EXTRACTED ENTRIES: Begin

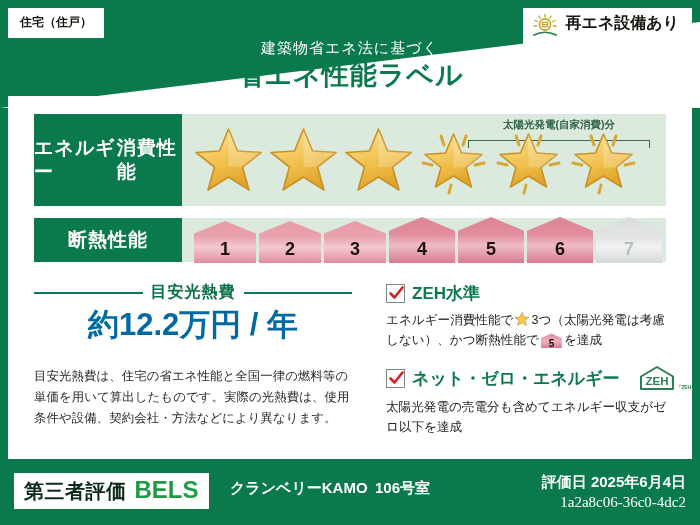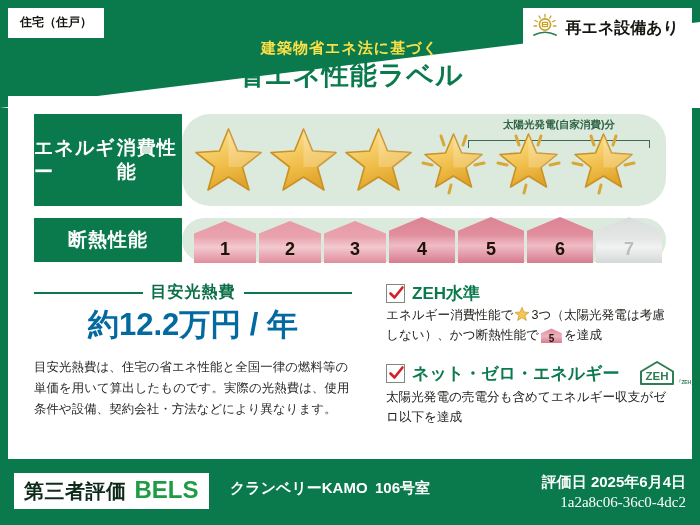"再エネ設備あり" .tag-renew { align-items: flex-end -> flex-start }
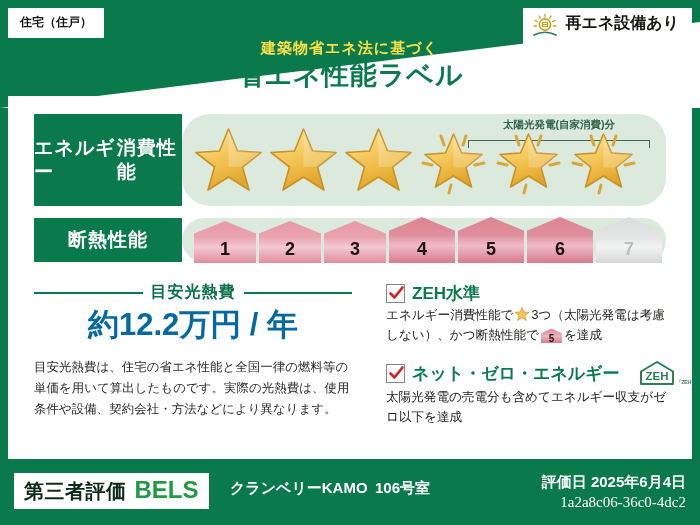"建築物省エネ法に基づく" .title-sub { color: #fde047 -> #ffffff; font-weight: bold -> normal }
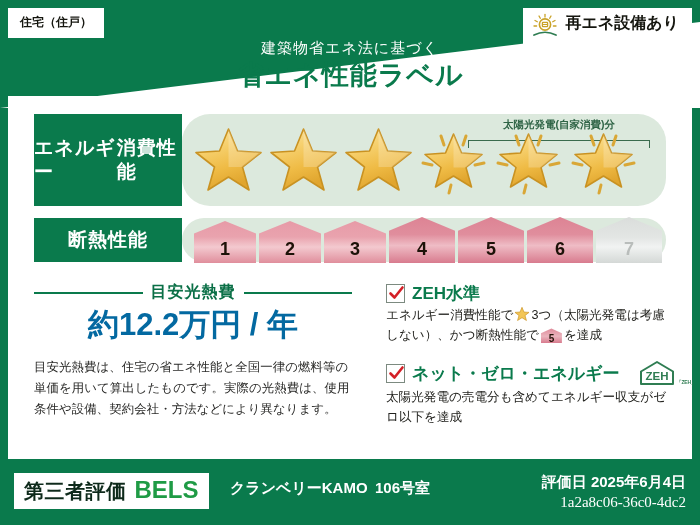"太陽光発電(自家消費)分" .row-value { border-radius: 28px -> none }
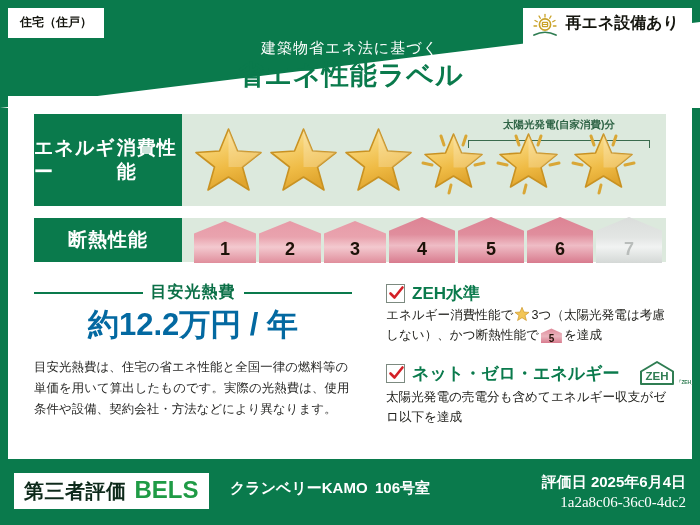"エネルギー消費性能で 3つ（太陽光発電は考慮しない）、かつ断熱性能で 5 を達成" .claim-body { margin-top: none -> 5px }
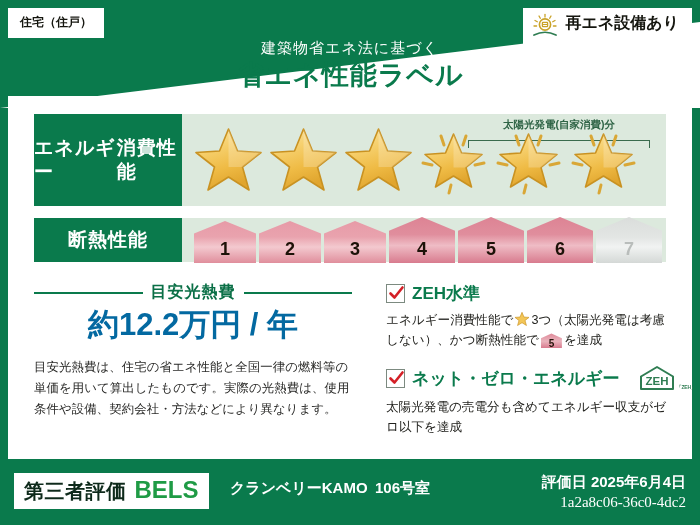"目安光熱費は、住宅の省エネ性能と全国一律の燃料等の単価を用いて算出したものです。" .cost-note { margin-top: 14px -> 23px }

EXTRACTED ENTRIES: End
EXTRACTED ENTRIES: Begin

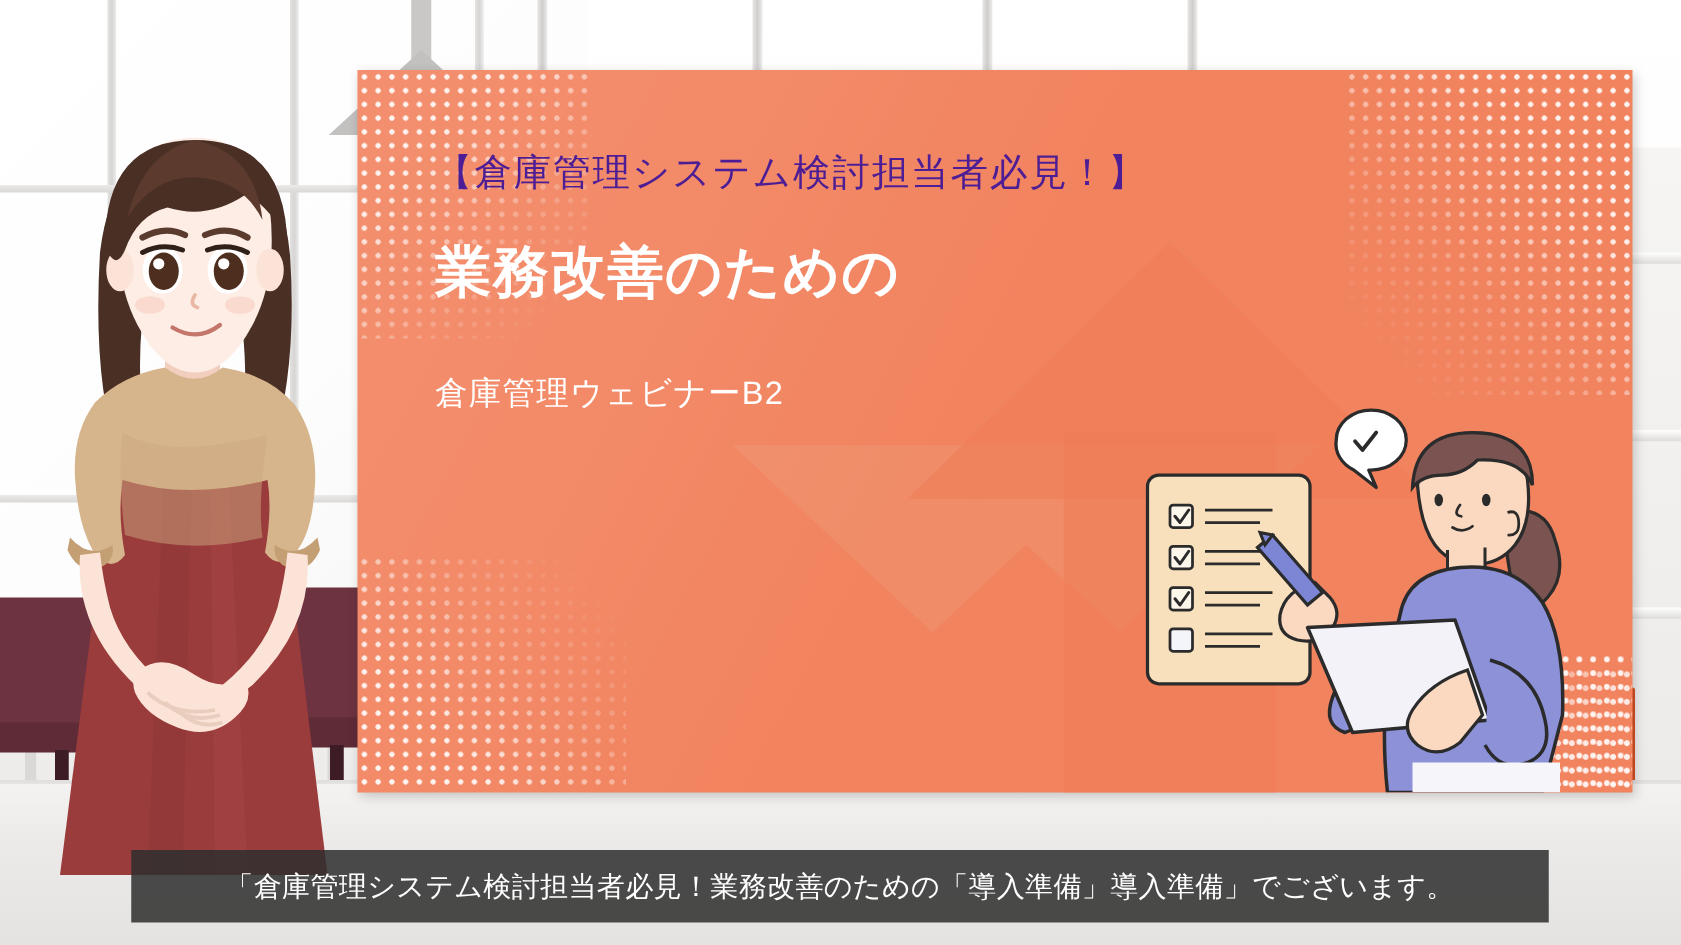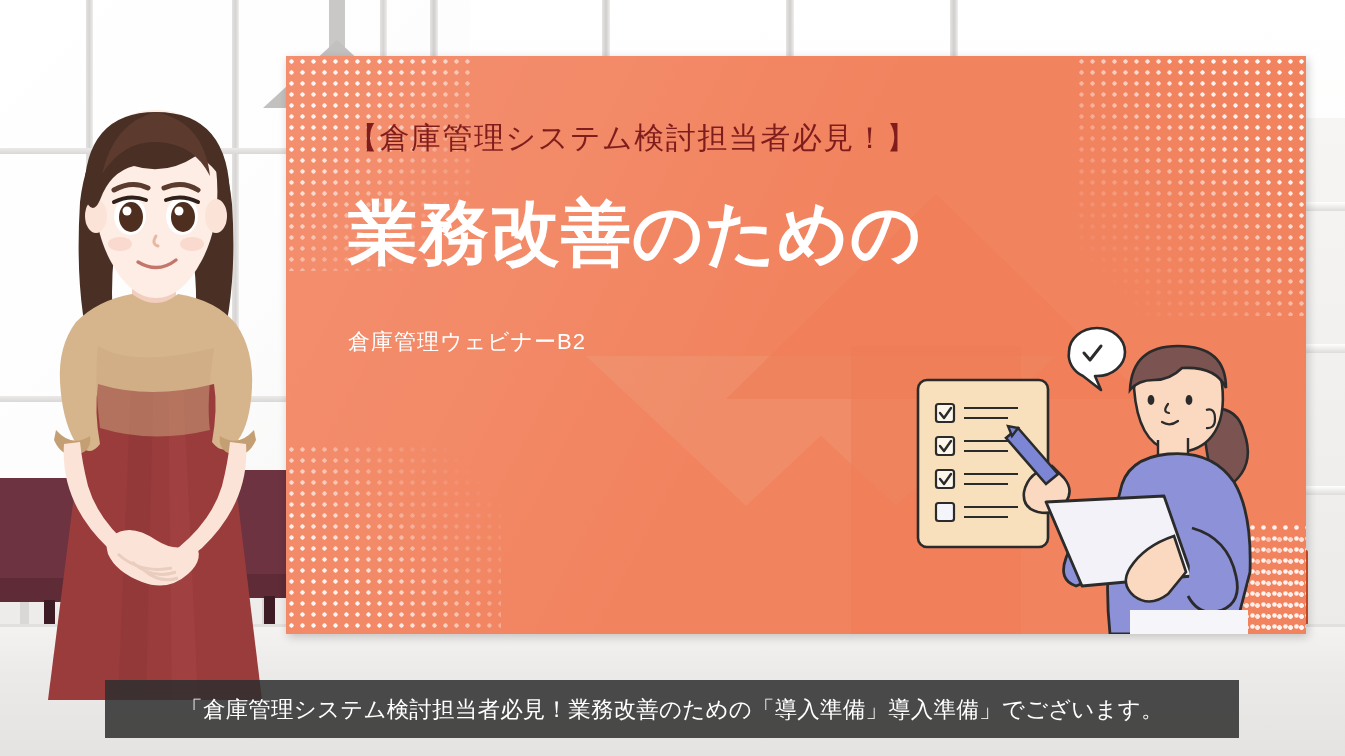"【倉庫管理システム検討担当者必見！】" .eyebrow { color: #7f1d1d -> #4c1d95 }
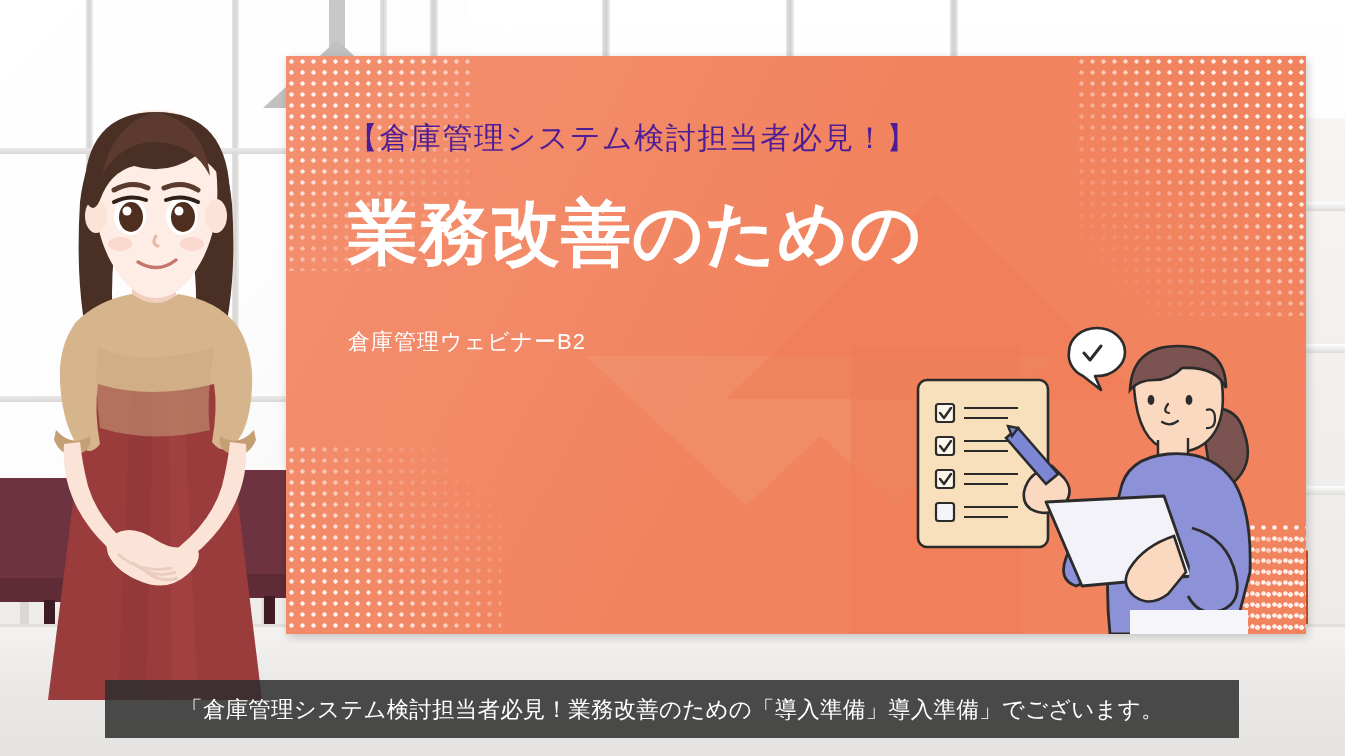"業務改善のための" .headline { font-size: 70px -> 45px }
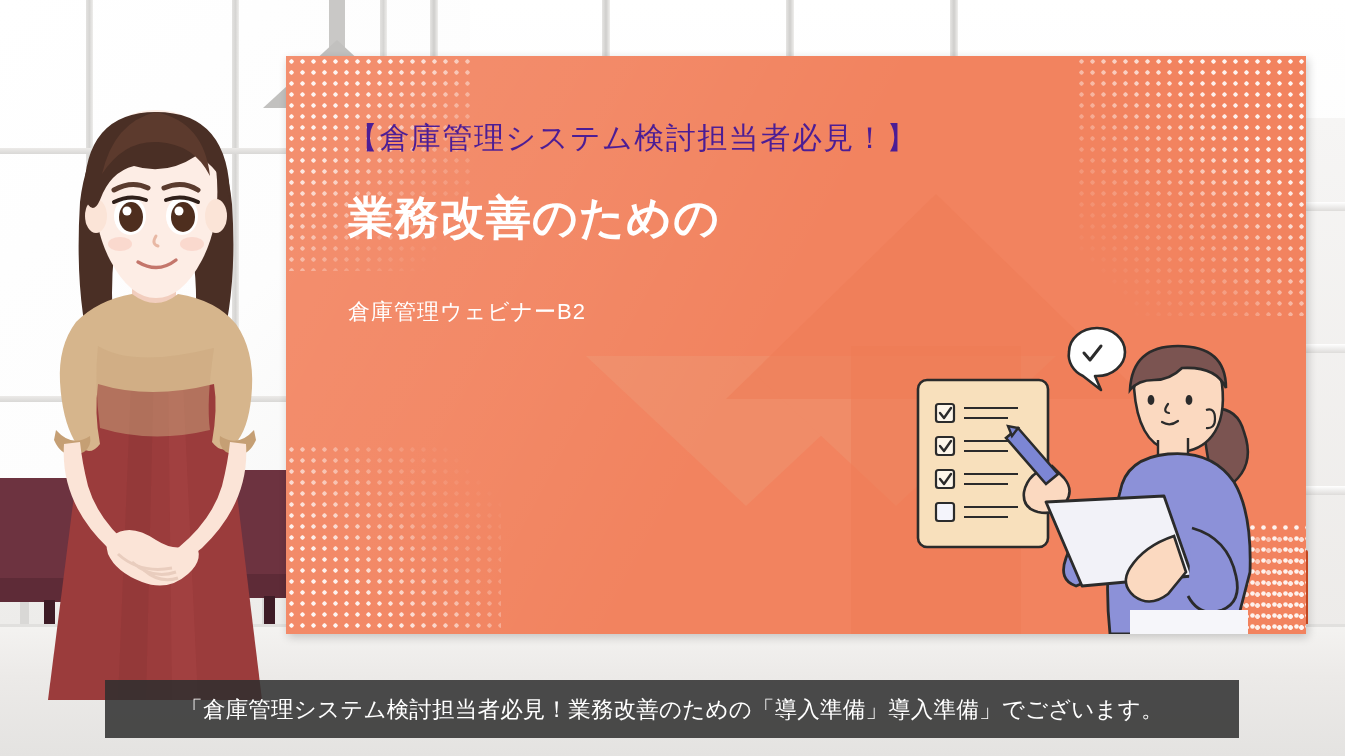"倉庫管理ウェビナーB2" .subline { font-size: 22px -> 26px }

EXTRACTED ENTRIES: End

• **ACTIVITY**:
Copy word for word the span of the records above that begins at the line with "border-radius: 28px ->" and ends at the line with "margin-top: 14px ->", including those two lines but not the pictures.

• **SOLUTION**:
"太陽光発電(自家消費)分" .row-value { border-radius: 28px -> none }
"エネルギー消費性能で 3つ（太陽光発電は考慮しない）、かつ断熱性能で 5 を達成" .claim-body { margin-top: none -> 5px }
"目安光熱費は、住宅の省エネ性能と全国一律の燃料等の単価を用いて算出したものです。" .cost-note { margin-top: 14px -> 23px }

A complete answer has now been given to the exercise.